If our task returns a vector containing more than one values, we still do not have to change much of our code above. For example, if `run` function return a named vector of `a`, `b`, and `c` each time:

``````run <- function(i) {
return(c(a=i,b=i+1,c=i*2))
}
``````

We don’t need to change anything but how we aggregate the results. Here it is:

``````library(parallel)
cl <- makeCluster(detectCores())
result <- clusterApply(cl,1:100,run)
values <- do.call(rbind,result)
stopCluster(cl)
``````

We only change `c` to `rbind` in `do.call` function so that the `list` of returned named vectors are combined row by row, which finally makes a matrix with column names `a`, `b`, and `c`. If you want to get a data frame in the final result, there are two ways to do it.

One way is to call `data.frame` to convert the matrix to data frame after we have already obtained the matrix.

``````values.df <- data.frame(values)
``````

The other way is to change `run` function so that it directly returns a data frame with a single row.

``````run <- function(i) {
return(data.frame(a=i,b=i+1,c=i*2))
}
``````

Here we don’t need the change anything in the rest of the code.

## `parallelMap` package

The functionality of `parallelMap` package is quite similar with that of `parallel` package except that we don’t need to explicitly operate the cluster object. If you don’t have this package installed, run the code:

``````install.packages("parallelMap")
``````

To initialize a cluster, we run the following code:

``````library(parallelMap)
parallelStart("socket",cpus=4)
``````

Then the environment has an implicitly defined local cluster of 4 CPUs, each node of which communicate with each other by socket. Here you don’t have to know anything about socket. We have just created a similar cluster as we did with `parallel` package.

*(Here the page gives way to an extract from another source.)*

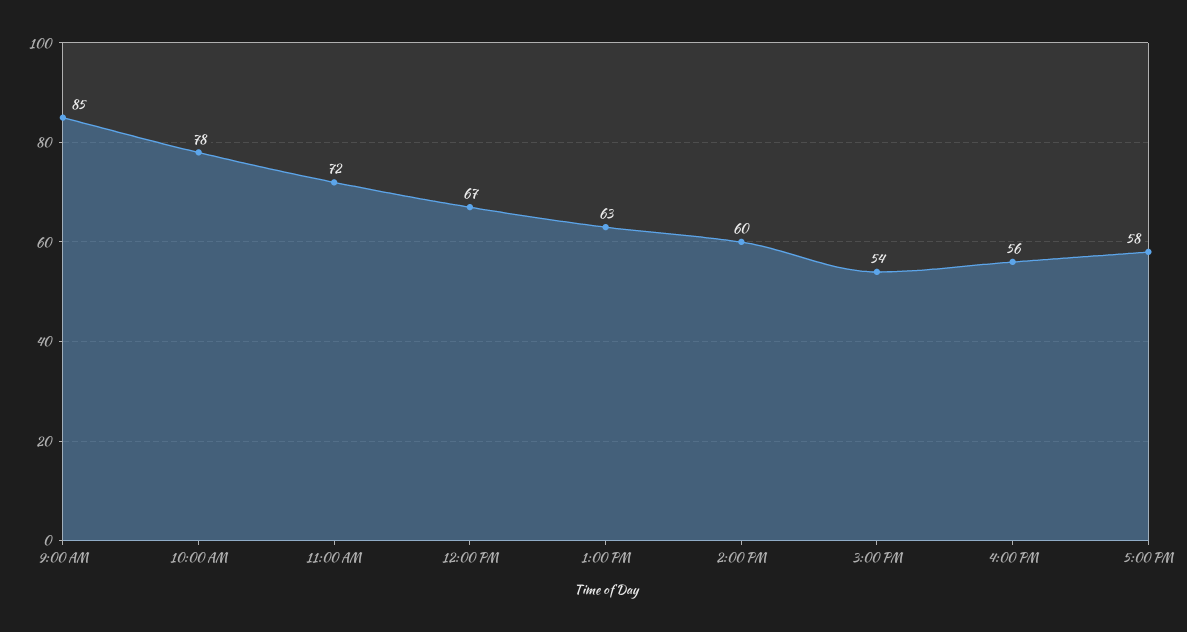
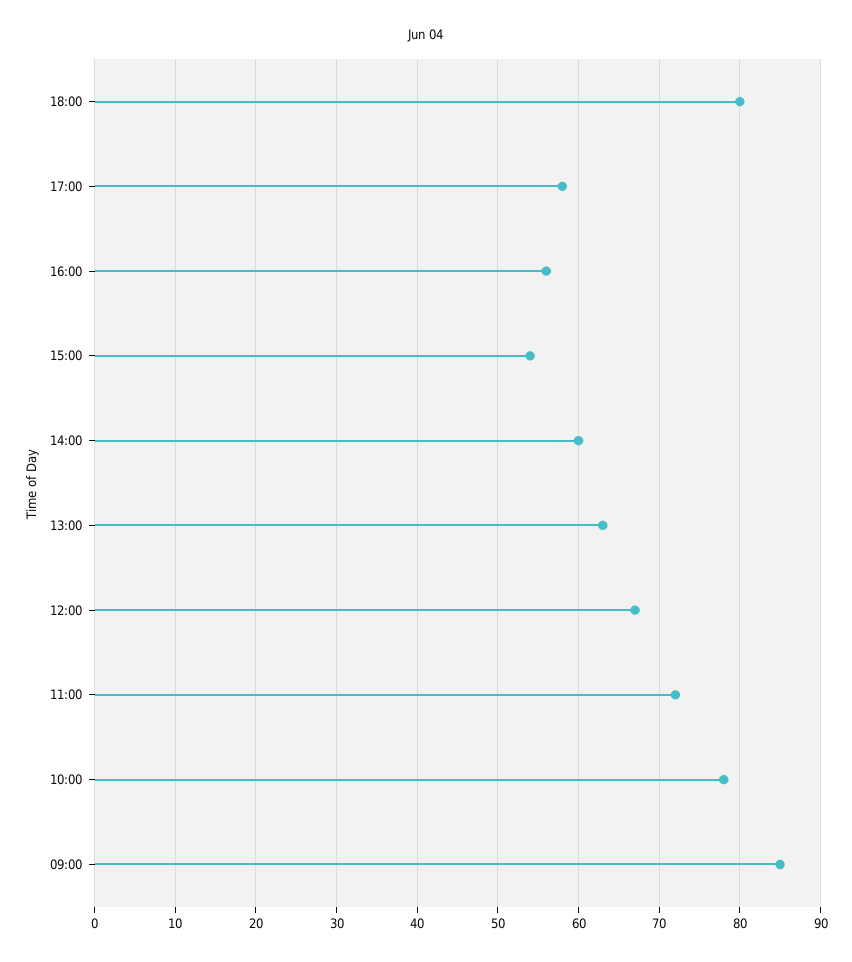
18:00: none -> 80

But this time, we don’t need to manage the cluster object by ourselves. The package will automatically manage it.

To run the same task we did before, we run the code:

``````result <- parallelLapply(1:100,run)
values <- do.call(rbind,result)
``````

Note that here we use `parallelLapply` and don’t need to explicitly specify which `cluster` we use since on a local machine we usually have only one cluster. The code looks much simpler. In addition, the way to produce data frames perfectly applies here too.

# Conclusion

A tip for writing R loop in which iterations are independent with each other is to eliminate it. I rarely use `for` when `sapply` and `lapply` can finish the same task. If you use these high-order functions, it is likely that they can be easily switched to a parallel version.

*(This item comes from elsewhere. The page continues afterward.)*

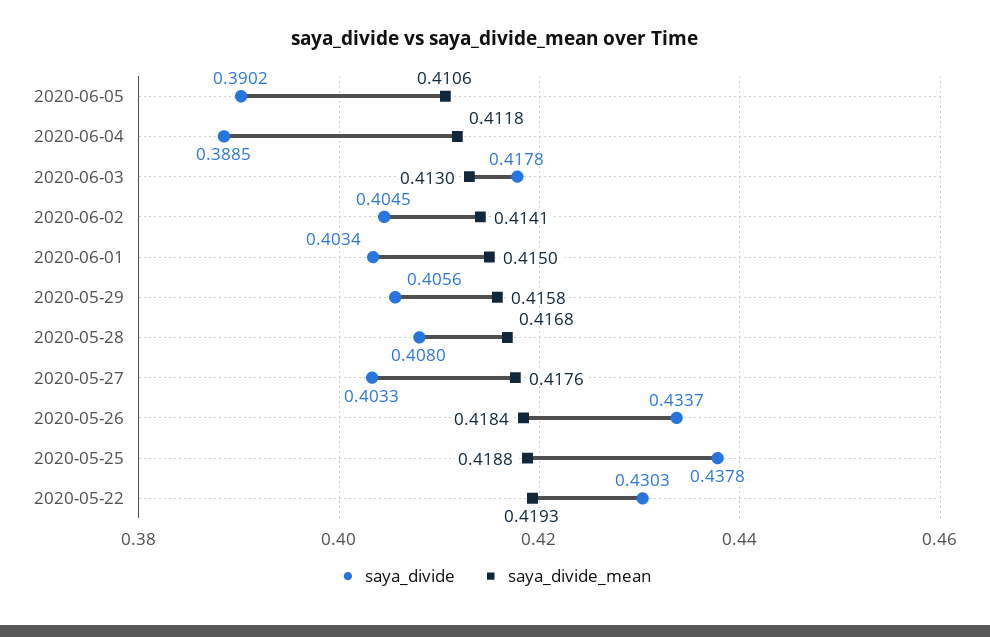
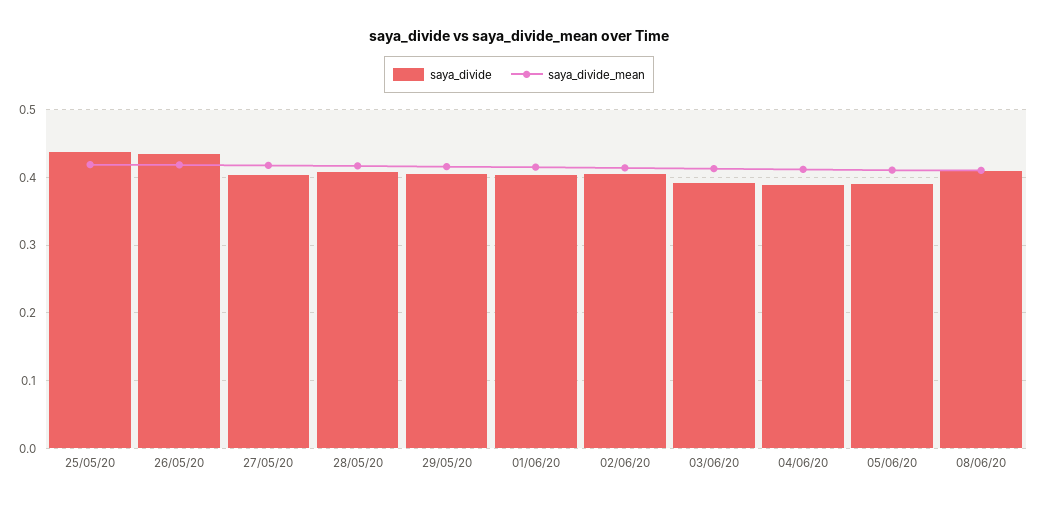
saya_divide, 2020-06-03: 0.4178 -> 0.39
saya_divide, 2020-05-22: 0.4303 -> none
saya_divide_mean, 2020-05-22: 0.4193 -> none
saya_divide, 08/06/20: none -> 0.41
saya_divide_mean, 08/06/20: none -> 0.41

As a result, a better development procedure is like this: First, write code with `sapply` or `lapply` to ensure the code works. Then alter these functions to their parallel version if you need a higher performance.

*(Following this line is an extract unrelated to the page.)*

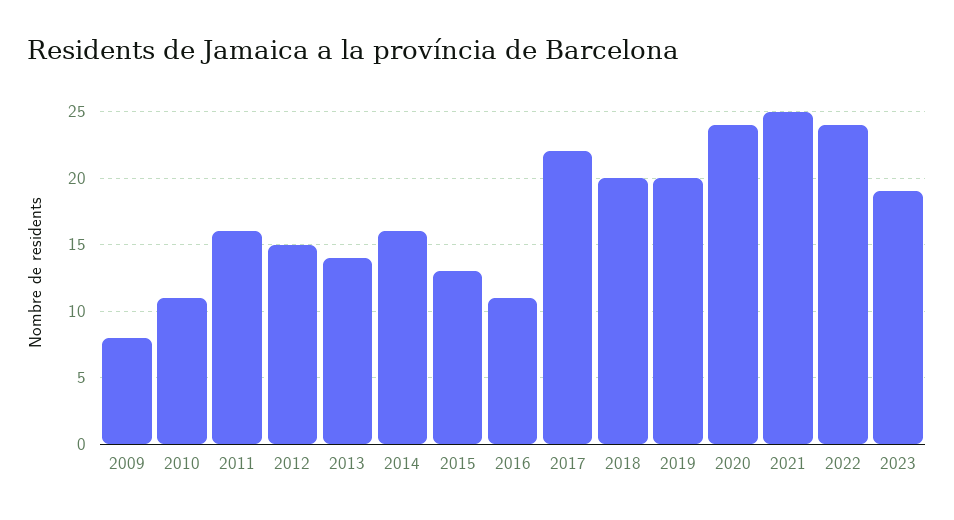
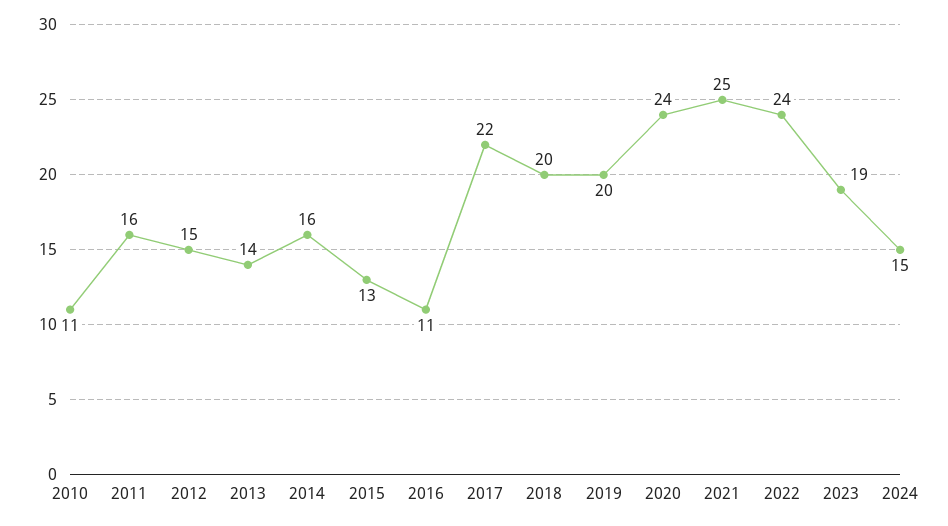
2009: 8 -> none
2024: none -> 15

This post only works for the situation where the function each node runs does not require non-elementary packages and does not refer to outer resources in the environment. In my later posts, I will introduce how we run functions in standalone code file over cluster nodes which may require non-elementary packages, and how we pass variables in the current environment to the environment of the cluster nodes.